REPUBLIKA.CO.ID, KOLOMBIA -- Sejumlah Tentara Revolusi Kolombia atau Fuerzas Armadas Revolucionarias de Colombia (FARC) tewas di Kolombia setelah militer melancarkan pengeboman pada tiga kamp mereka, Senin (3/12) waktu setempat.
Seperti dikutip dari BBC News, Senin (3/12) pihak tentara, pengeboman tersebut menewaskan setidaknya 20 orang FARC. Pengeboman tersebut dikatakan sebagai operasi militer terbesar terhadap kelompok itu sejak perundingan perdamaian dimulai di Oslo, Norwegia pada Oktober lalu.

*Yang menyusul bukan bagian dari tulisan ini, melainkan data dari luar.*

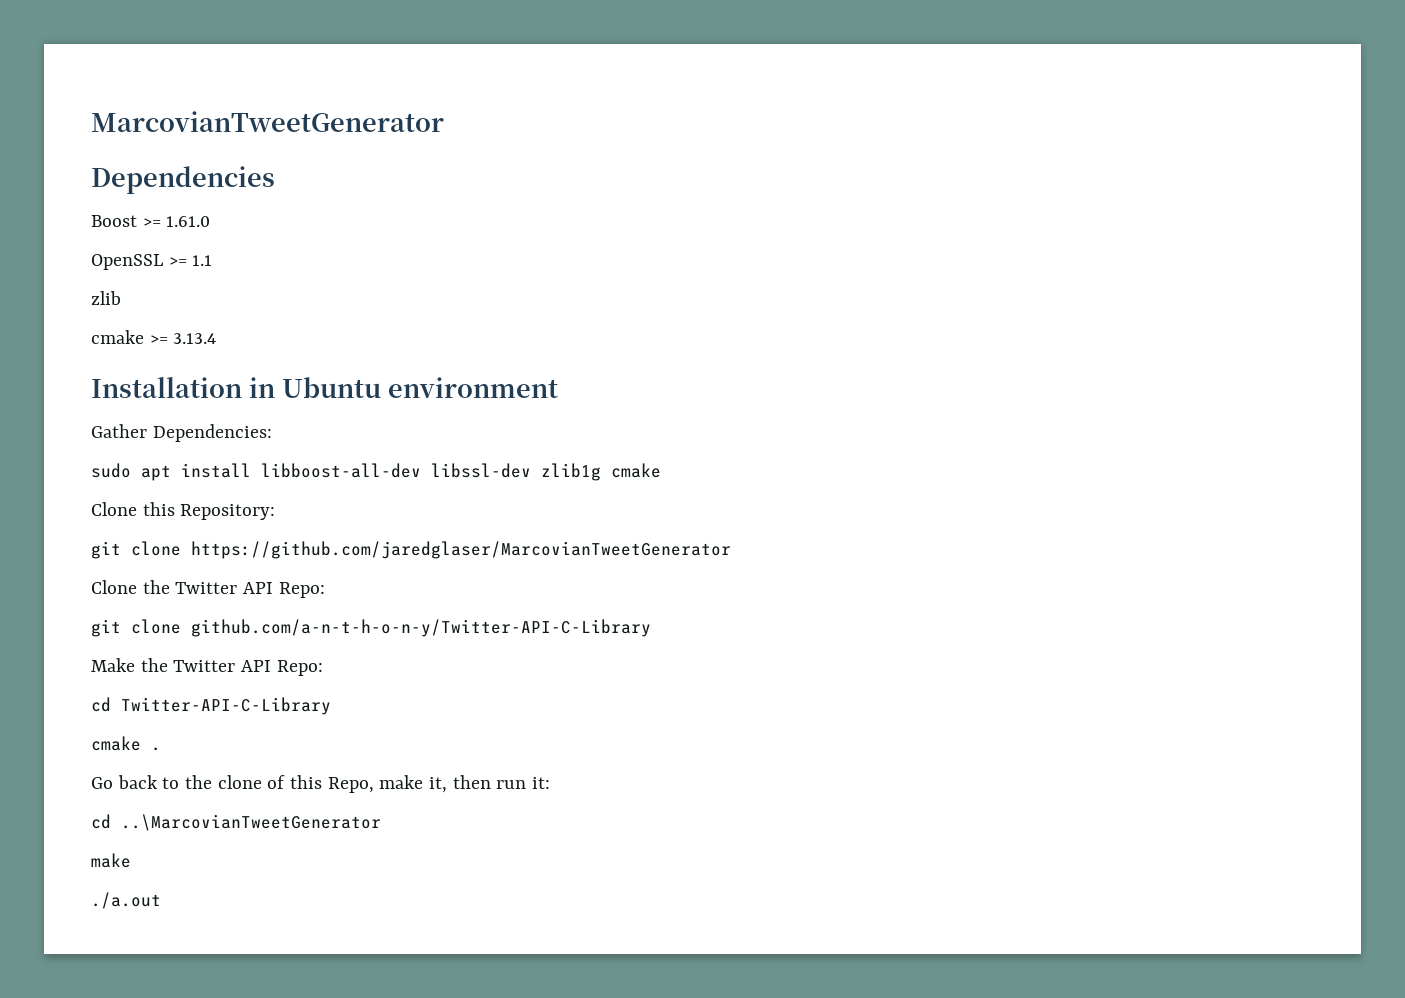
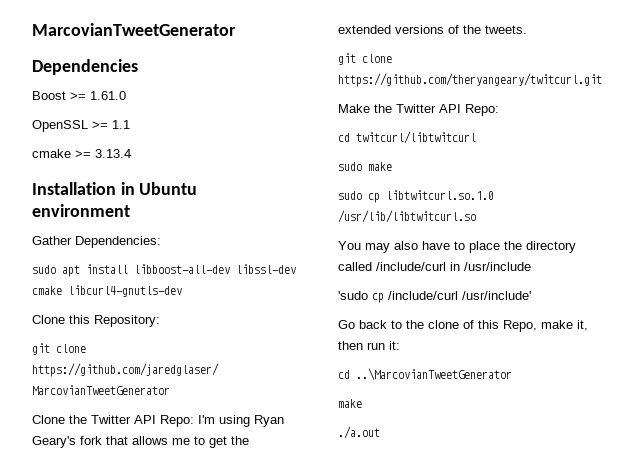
[91,291,121,305] // zlib -> (130, 124) none
[541,463,661,481] zlib1g cmake -> [32,285,182,297] cmake libcurl4-gnutls-dev
[91,619,651,637] // git clone github.com/a-n-t-h-o-n-y/Twitter-API-C-Library -> [198,415,284,427] [32,436,249,448] [338,25,527,34] [338,53,392,65] [338,73,602,87] I'm using Ryan Geary's fork that allows me to get the extended versions of the tweets. // git clone https://github.com/theryangeary/twitcurl.git
[121,697,331,715] [91,736,161,751] Twitter-API-C-Library // cmake . -> [356,131,476,144] [338,162,392,171] [338,190,494,203] [338,210,476,223] [338,241,576,253] [338,262,531,271] [338,291,531,303] twitcurl/libtwitcurl // sudo make // sudo cp libtwitcurl.so.1.0 /usr/lib/libtwitcurl.so // You may also have to place the directory called /include/curl in /usr/include // 'sudo cp /include/curl /usr/include'

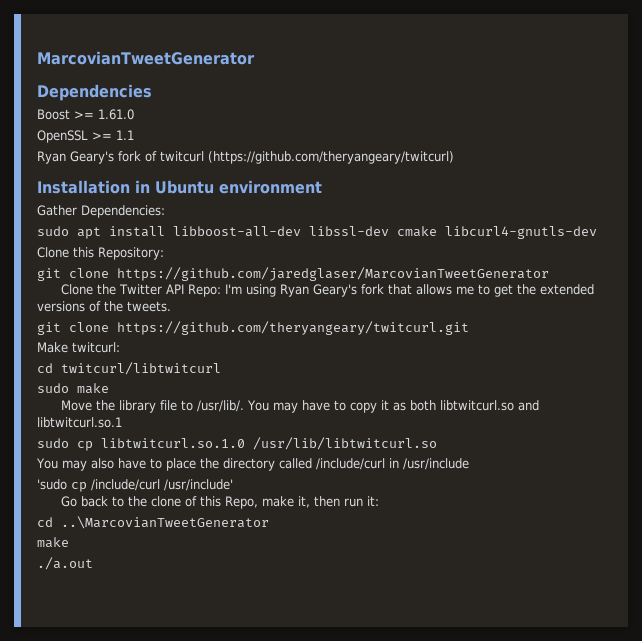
[32,149,131,158] cmake >= 3.13.4 -> [37,151,454,164] Ryan Geary's fork of twitcurl (https://github.com/theryangeary/twitcurl)
[374,104,499,116] the Twitter API Repo: -> [72,342,120,353] twitcurl:
(392, 166) none -> [60,400,539,413] [37,417,122,428] // Move the library file to /usr/lib/. You may have to copy it as both libtwitcurl.so and libtwitcurl.so.1

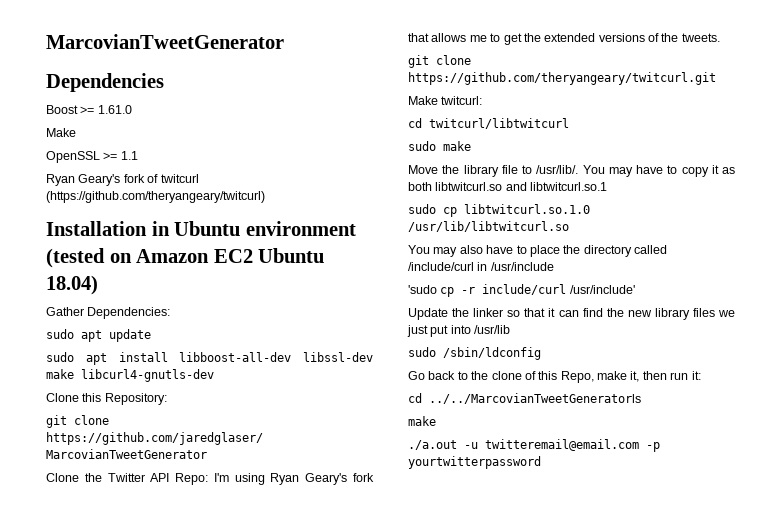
(134, 114) none -> [46,128,76,137] // Make
(322, 187) none -> [46,248,325,268] [46,275,98,295] (tested on Amazon EC2 Ubuntu 18.04)
(165, 211) none -> [46,329,151,342] // sudo apt update
[397,226,437,237] cmake -> [46,369,74,379] make
[91,479,160,491] /include/curl -> [461,284,567,295] -r include/curl
(233, 485) none -> [408,308,735,320] [407,325,511,337] [408,347,541,360] // Update the linker so that it can find the new library files we just put into /usr/lib // sudo /sbin/ldconfig
[61,516,269,529] ..\MarcovianTweetGenerator -> [429,393,641,404] ../../MarcovianTweetGeneratorls
(93, 563) none -> [464,439,660,452] [408,456,541,469] -u twitteremail@email.com -p yourtwitterpassword

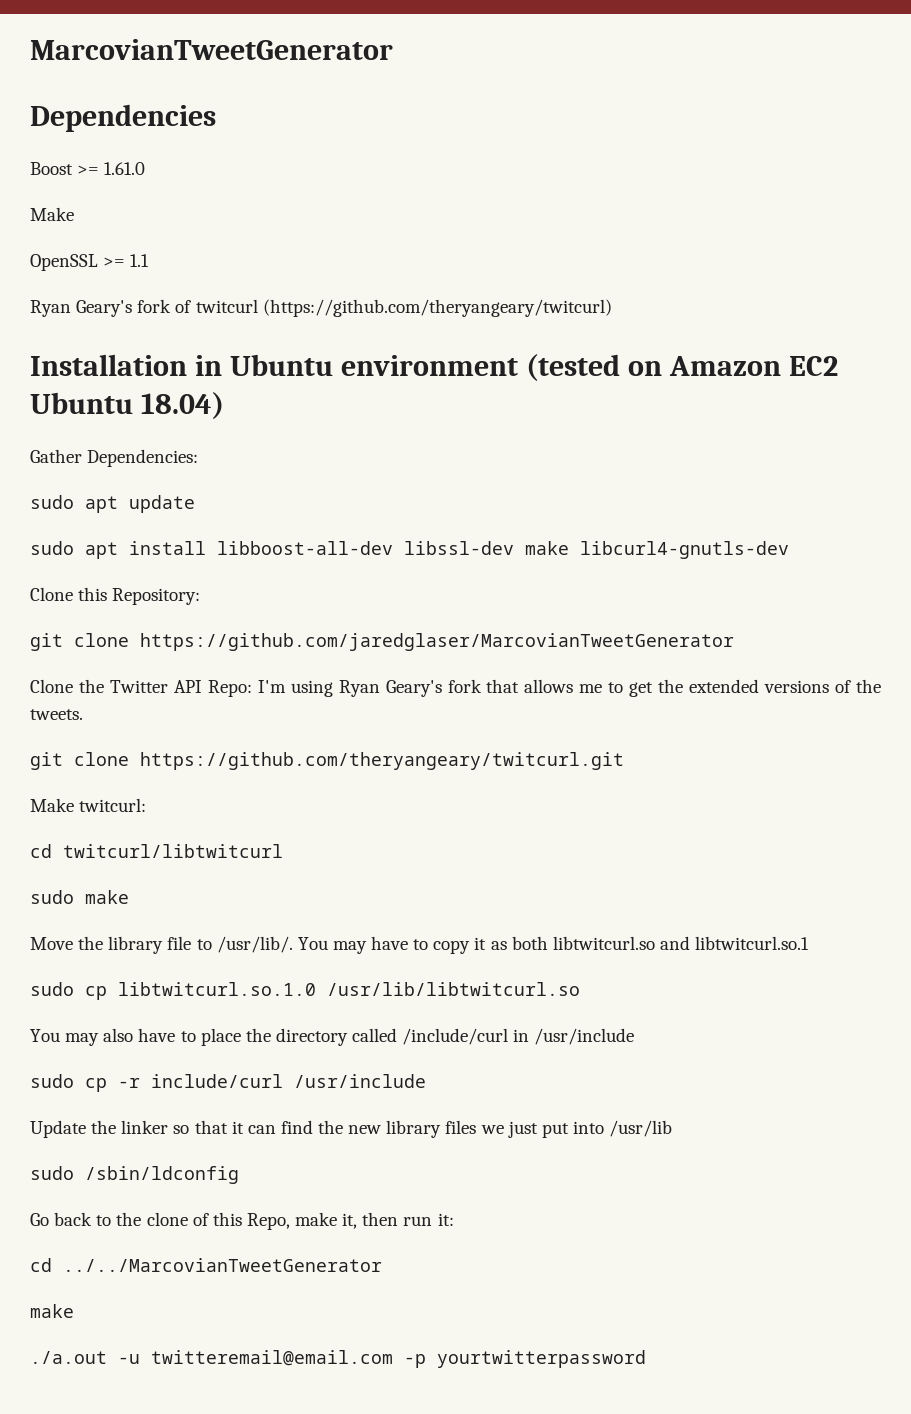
[408,285,437,294] 'sudo -> [30,1074,74,1088] sudo
[569,285,635,294] /usr/include' -> [294,1074,426,1088] /usr/include
[429,393,641,404] ../../MarcovianTweetGeneratorls -> [63,1258,382,1272] ../../MarcovianTweetGenerator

Menurut pernyataan yang dikeluarkan oleh tentara Kolombia pada hari Ahad (2/12), operasi itu dilakukan di Provinsi Narino di dekat perbatasan dengan Ekuador. "Kamp-kamp berada di provinsi Narino di dekat perbatasan Ekuador," ujar Komandan Jenderal Leonardo Barrero.
Serangan ini terjadi usai Presiden Juan Manuel Santos mengatakan para pemberontak memiliki waktu kurang dari satu tahun untuk meninggalkan senjata mereka. Santos menyebutkan, pemerintah akan menawarkan semua jaminan yang diperlukan sehingga FARC bisa melucuti senjata dan bergabung dengan proses politik.
"Ini harus menjadi suatu proses bulan, bukan tahun," kata Santos. Santos mengatakan setiap upaya untuk penundaan melucuti (senjata) tidak dapat diterima. Tetapi FARC belum menanggapi batas waktu Santos.
Pembicaraan perdamaian antara Kolombia dan FARC dimulai di Norwegia pada Kamis (18/10) lalu. Setelah itu pembicaraan tersebut pindah ke ibukota Kuba, Havana, sebulan kemudian.
Tahap pertama dari dialog yang ditujukan untuk mengakhiri lima dekade konflik berakhir Kamis (29/11) lalu. Pembicaraan dijadwalkan akan dilanjutkan.
FARC berjumlah 16 ribu pada tahun 2001 lalu, tetapi sekarang diperkirakan memiliki sekitar 8.000 pejuang.